Last month, after facing massive pushback, Netanyahu agreed to temporarily pause the overhaul to allow time for negotiations with opponents of the legislation.
During the recess, coalition and opposition representatives have been meeting at the President’s Residence to discuss the possibility of a negotiated change to judicial power lines. No tangible progress has been reported to date.
The Knesset is scheduled to return from its month-long recess on Sunday.

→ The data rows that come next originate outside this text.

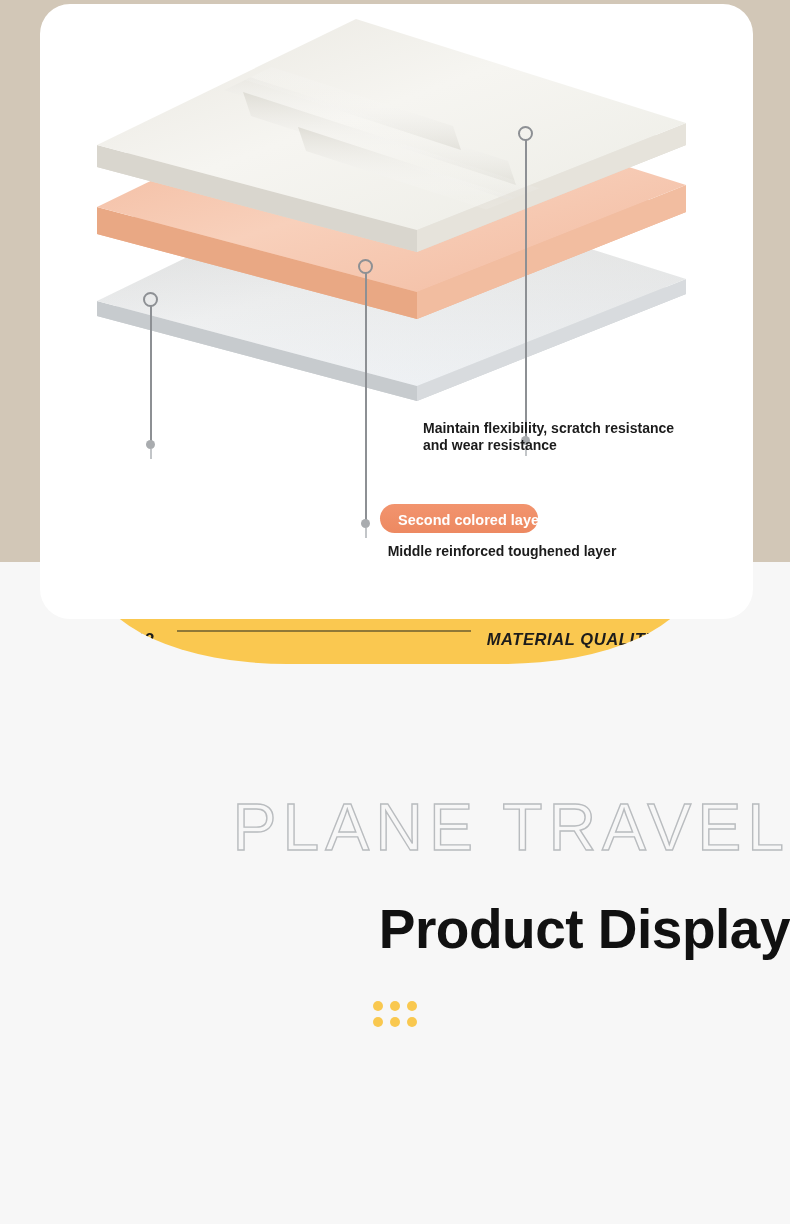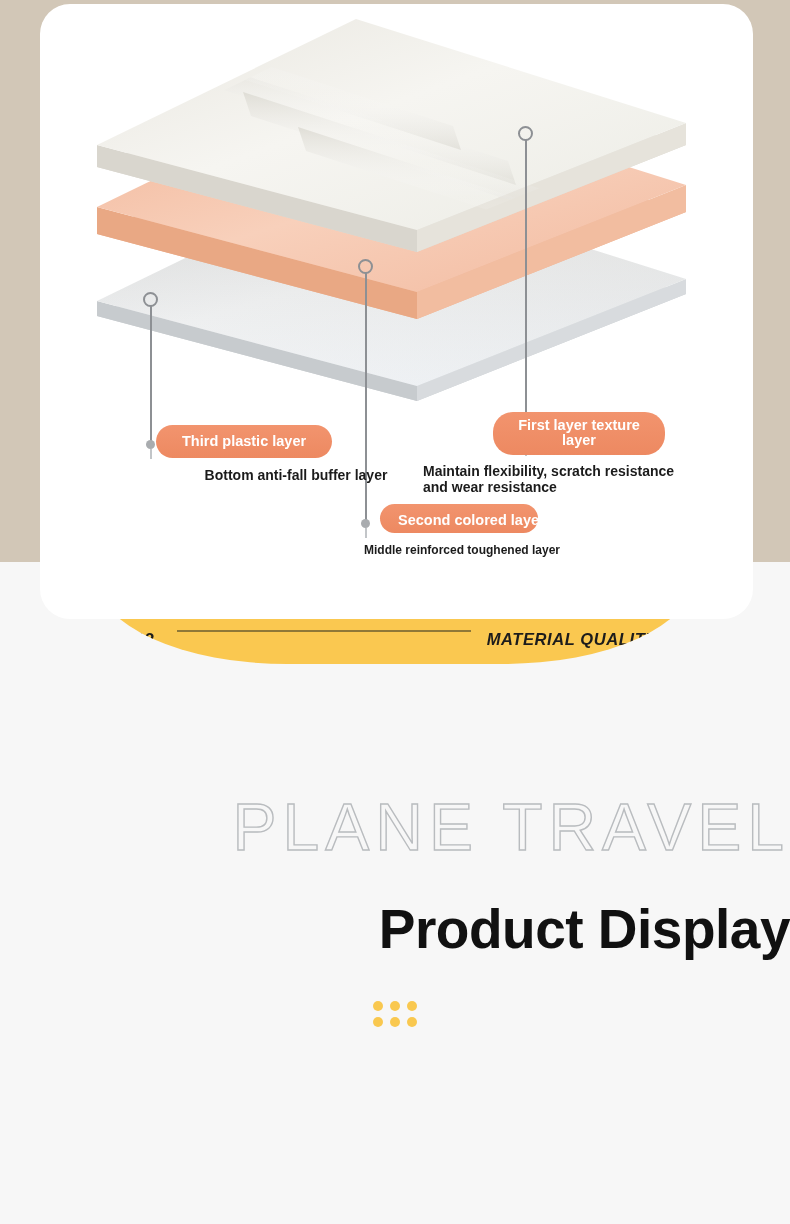"First layer texture layer" span.pill { html: <span>First layer texture layer</span> -> none }
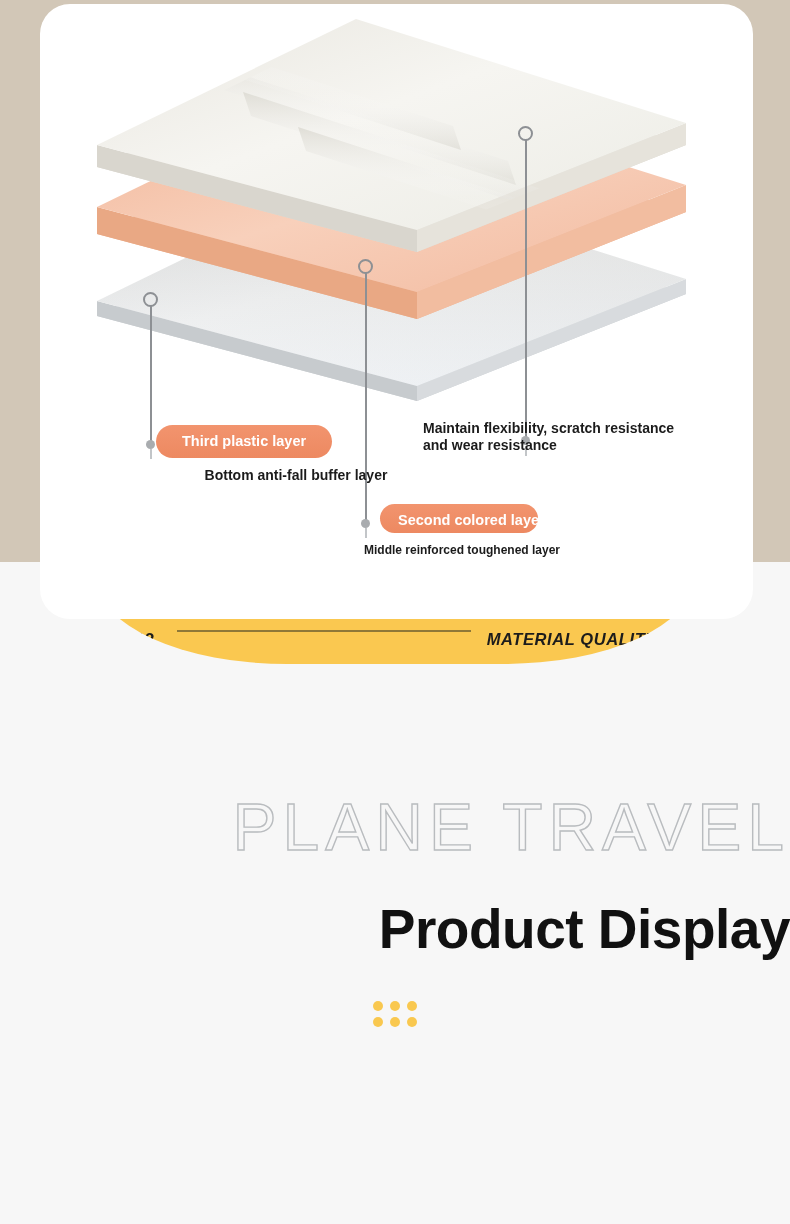"Third plastic layer" div.label-group { html: <div> <span>Third plastic layer</span> <div>Bottom anti-fall buffer layer</div> </div> -> none }
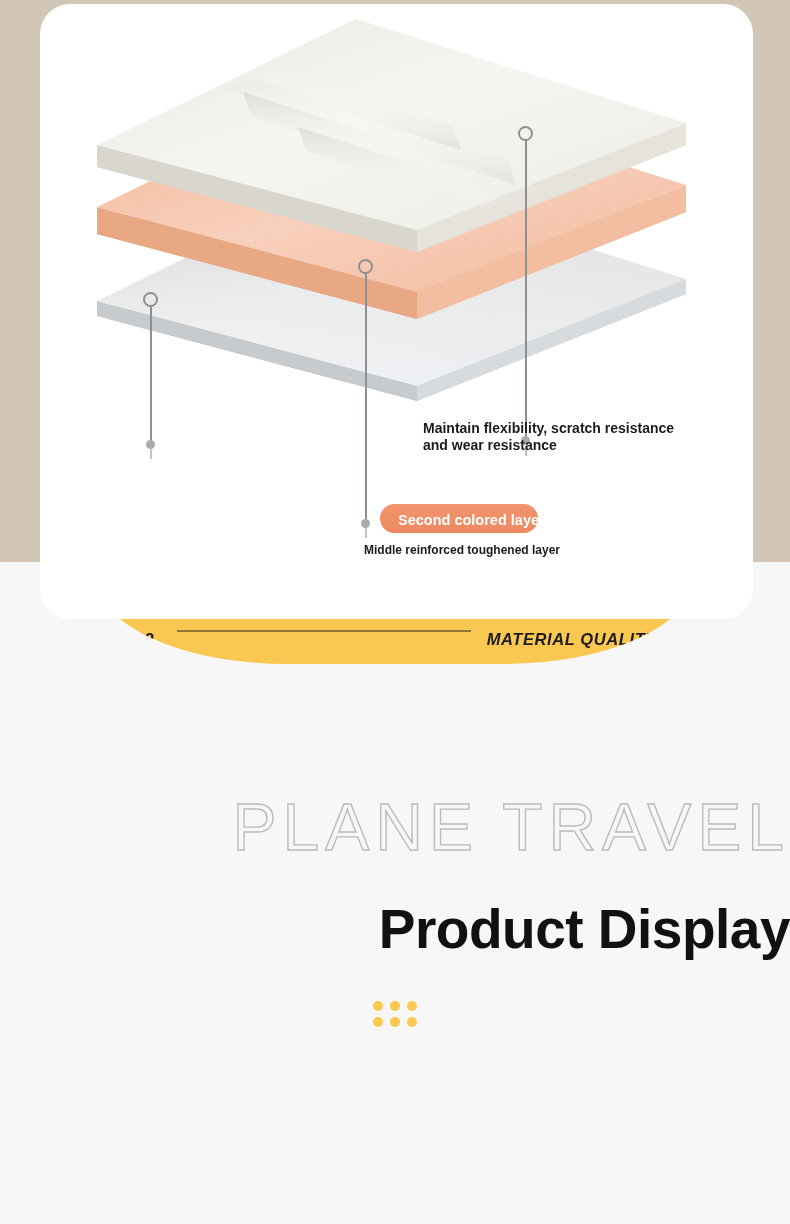"Middle reinforced toughened layer" .lg-second .desc { font-size: 12px -> 14px; text-align: left -> center }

A key overhaul bill that would put judicial appointments under political control has passed nearly all legislative stages and is ready to be passed within days, if the coalition so desires.
Analysts and commentators believe the coalition will not advance any of the legislation until the passage of the state budget, which the ruling bloc must do by May 29 or face automatic elections.
Critics say the overhaul, which will shift much of the judiciary’s power into the government’s hands, will make Israel a democracy in name only, shielding leaders from accountability while leaving minority rights largely unprotected and subject to the whims of Netanyahu’s hard-right government. Proponents say the changes are needed to rein in what they see as an overly activist court.
Polls have consistently shown that the legislation is broadly unpopular in its current form, and that support for the government has dropped since the election.